Rethinking Support for Region Conflict Exceptions

This repository includes the CE, CE+, and ARC simulators as reported in the following IPDPS'19 paper.

Swarnendu Biswas, Rui Zhang, Michael D. Bond, and Brandon Lucia. Rethinking Support for Region Conflict Exceptions. IPDPS 2019.

Please refer to the paper for more details. In the following, we give a brief description of the implementation, and list instructions to build and execute the implementation. These instructions have been tested on Ubuntu 14.04 and 16.04 LTS platforms. We assume the root of the repository (top-level directory) is given by $PROJECT_ROOT.

Update

  • 18th Mar 2020 - We have fixed the following bugs.

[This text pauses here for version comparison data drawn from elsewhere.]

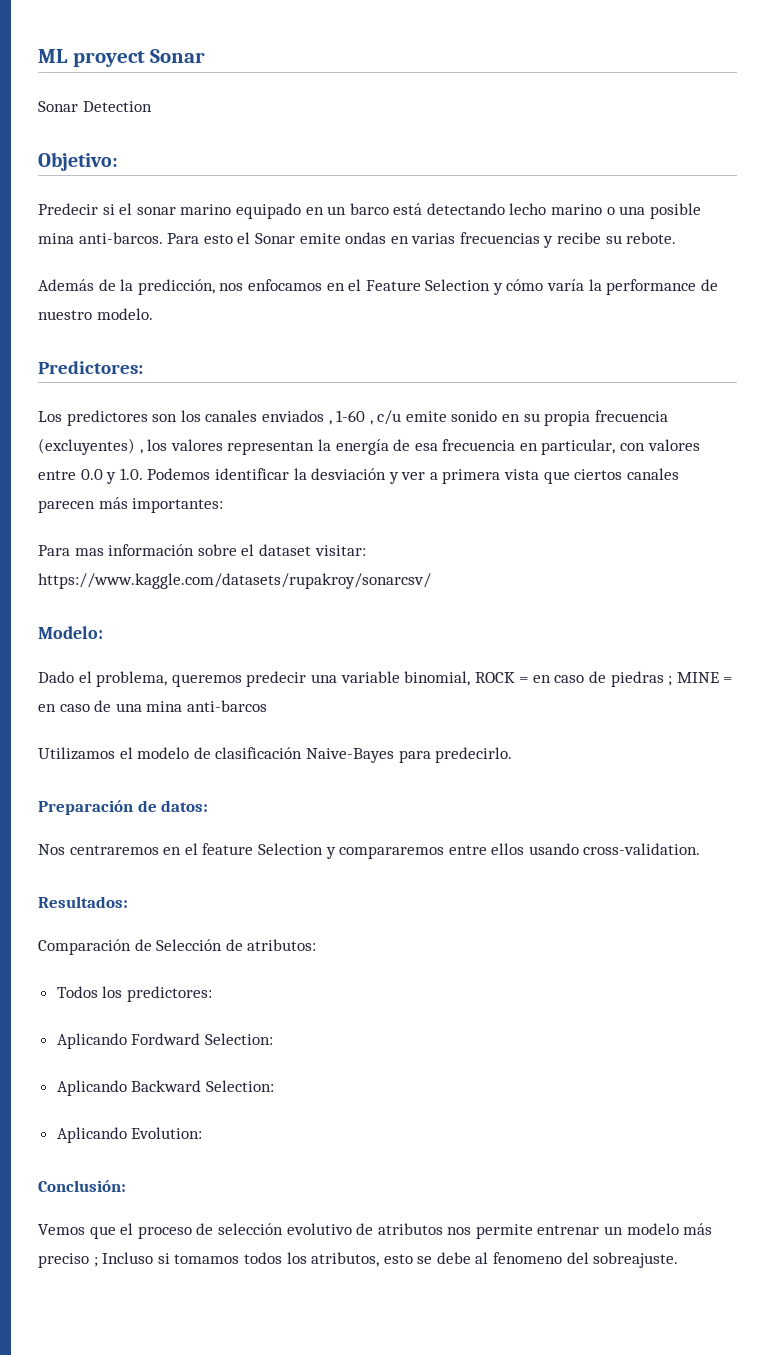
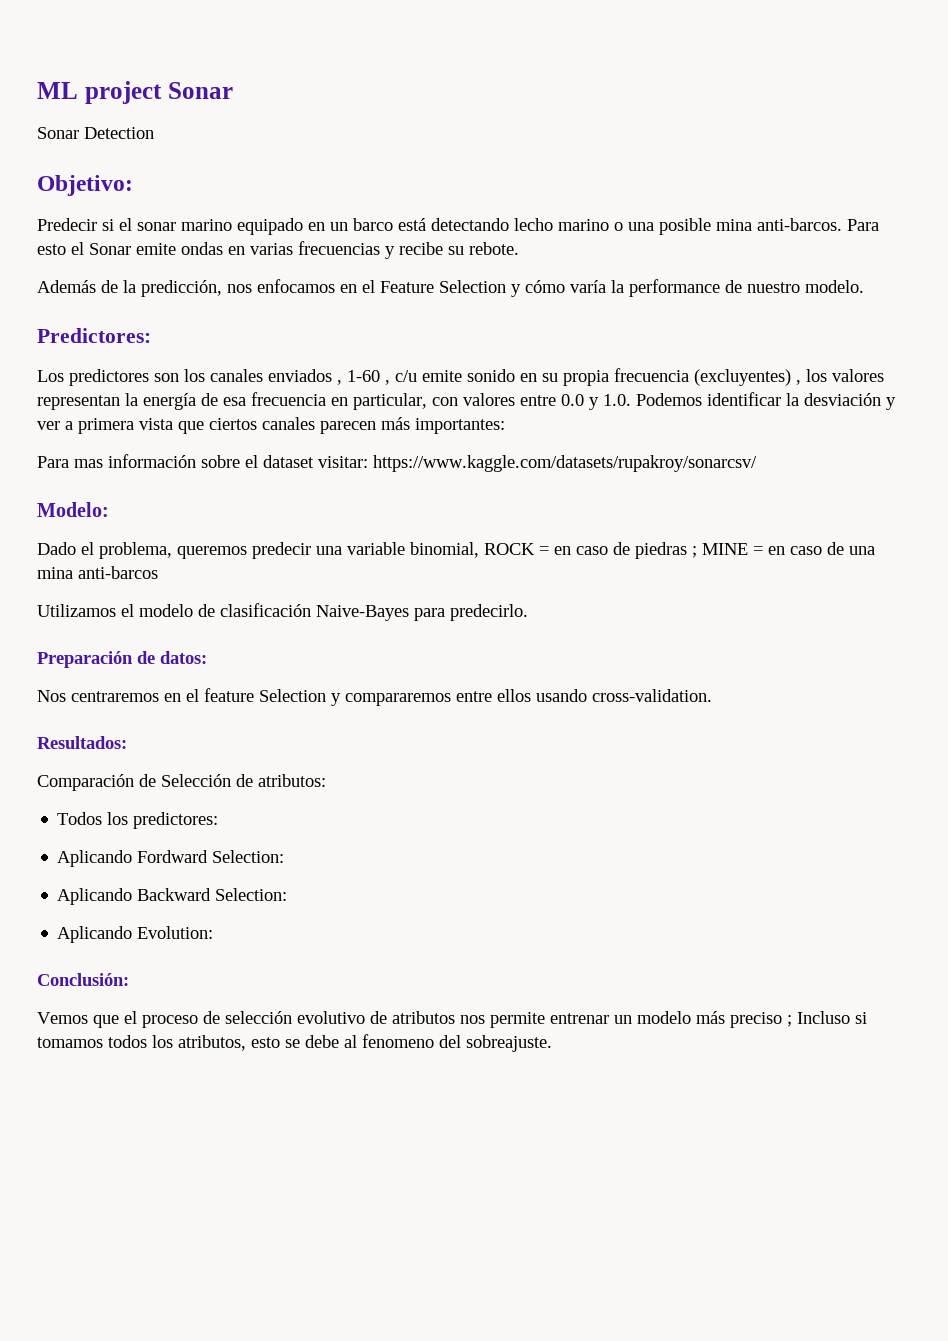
- ML proyect Sonar
+ ML project Sonar

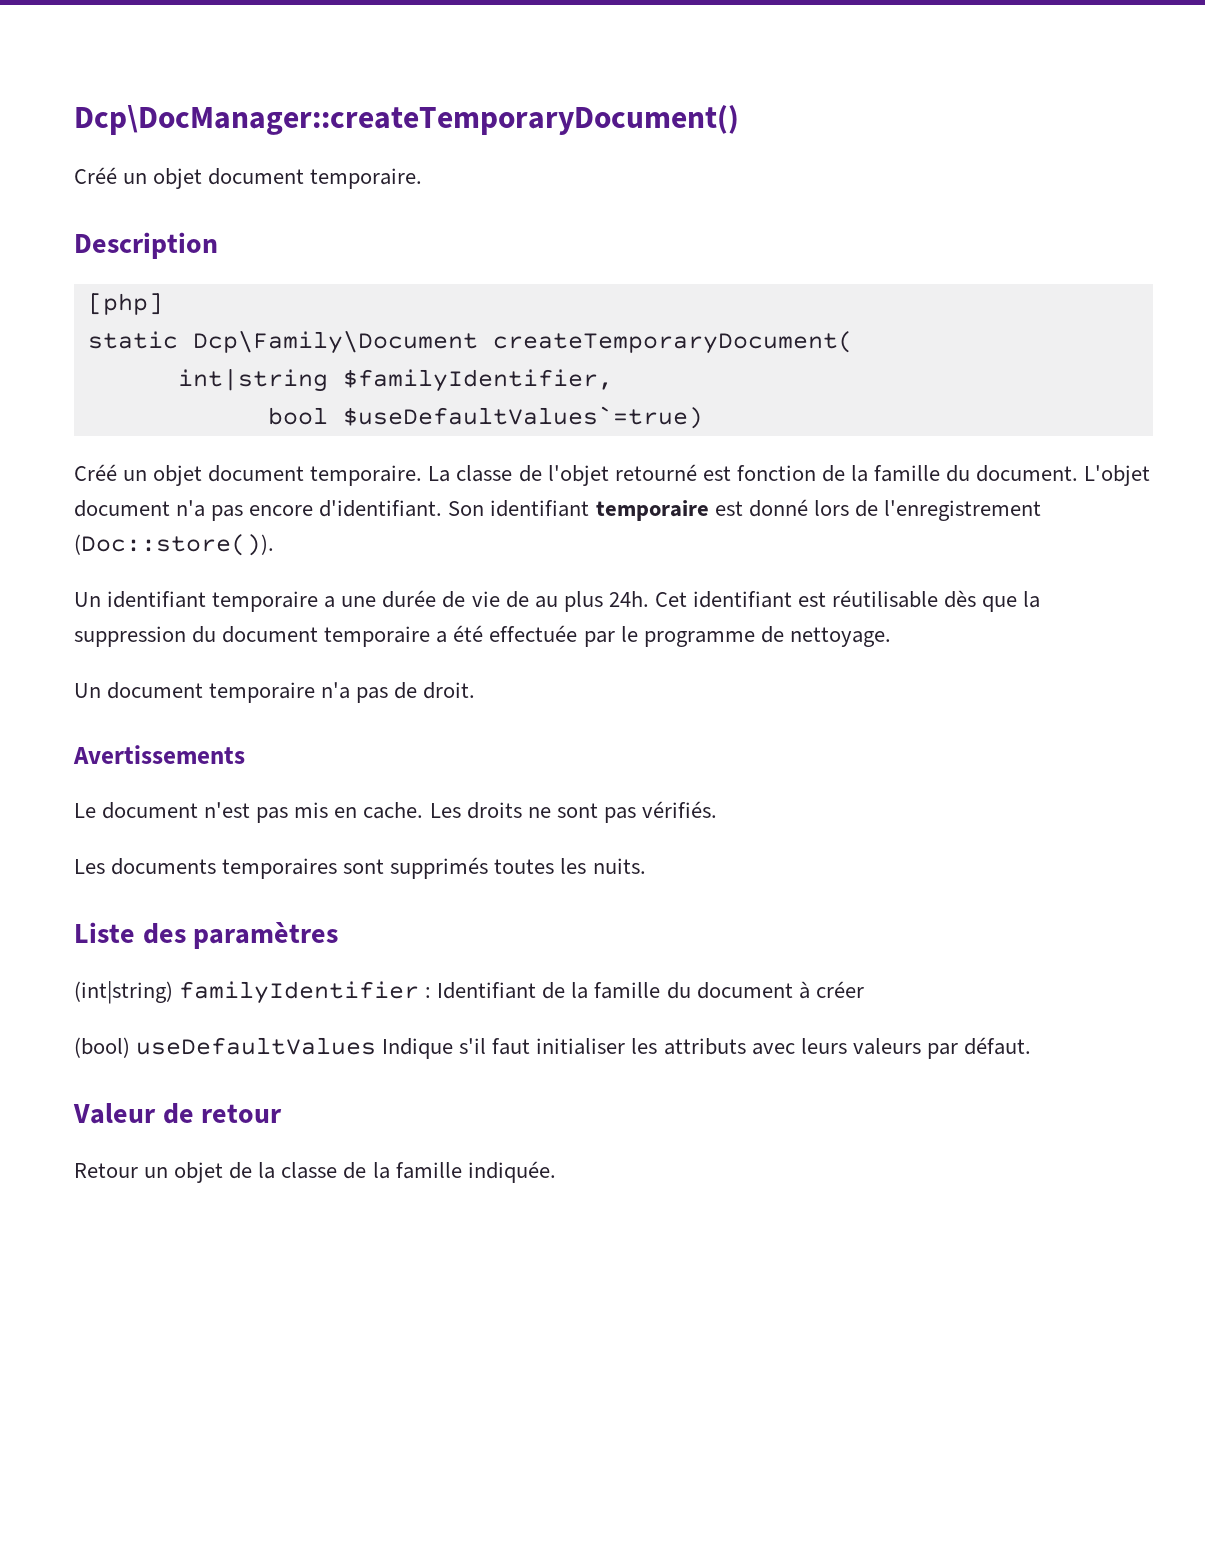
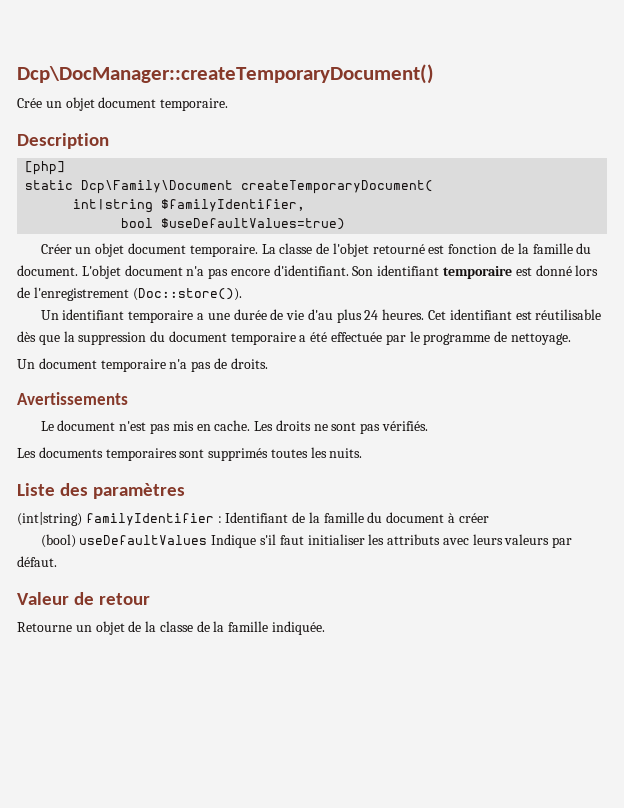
  Dcp\DocManager::createTemporaryDocument()
- Créé un objet document temporaire.
+ Crée un objet document temporaire.
- bool $useDefaultValues`=true)
- Créé un objet document temporaire.
+ bool $useDefaultValues=true)
+ Créer un objet document temporaire.
- Un identifiant temporaire a une durée de vie de au plus 24h.
+ Un identifiant temporaire a une durée de vie d'au plus 24 heures.
- Un document temporaire n'a pas de droit.
+ Un document temporaire n'a pas de droits.
- Retour un objet de la classe de la famille indiquée.
+ Retourne un objet de la classe de la famille indiquée.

    1. Fixed the one-way and round-trip latency values for the LLC in ARC and MESI/CE,
    2. Removed the Directory one-way and round-trip latency in favor of the "remote hit" latency.

    We reran performance experiments reported in the IPDPS'19 paper, and found that the results were negligibly different from the published results and does not affect the conclusions in the published paper.

Setup the Environment

Create two directories exp-output and exp-products under $HOME. It is possible to use a different path but you will need to change the environment variables in the implementations.

cd; mkdir exp-output exp-products

You will need to install the following packages on a Ubuntu distribution to get the following simulators working.

Ubuntu 14.04.5 LTS

sudo apt install git ant openjdk-7-jdk make gcc g++ libboost-dev libc6-i386 libc6 libgcc1 libstdc++6 build-essential ImageMagick lib32ncurses5 lib32stdc++6 libssl-dev m4 pkg-config libglib2.0-dev libxext-dev libxmu-dev libxml2-dev gcc-multilib g++-multilib python3.5 python3.5-dev python3-pip libblas-dev liblapack-dev libblas-dev liblapack-dev libblas3gf libgfortran3 liblapack3gf gfortran jgraph binutils

Ubuntu 16.04.5 LTS

sudo apt install git make libboost-dev libc6-i386 libc6 libgcc1 libstdc++6 build-essential lib32ncurses5 lib32stdc++6 libssl-dev m4 pkg-config libglib2.0-dev libxext-dev libxmu-dev libxml2-dev gcc-multilib g++-multilib python3.5 python3.5-dev python3-pip libblas-dev liblapack-dev libblas-dev liblapack-dev libgfortran3 gfortran binutils openjdk-8-jdk ant jgraph imagemagick gcc-4.8 g++-4.8 gcc-4.8-multilib g++-4.8-multilib

For Ubuntu 16.04, one needs to install and make GCC 4.8 the default to ensure compatibility with Intel Pin v2.14.

CE and ARC

The CE and ARC simulators have been implemented in Java, and share the same directory structure and execution dependencies. The CE simulator source is available at $PROJECT_ROOT/ce-simulator, while source for the ARC simulator is available at $PROJECT_ROOT/arc-simulator. The CE simulator implements CE/CE+ and the WMM configurations on top of a MESI protocol.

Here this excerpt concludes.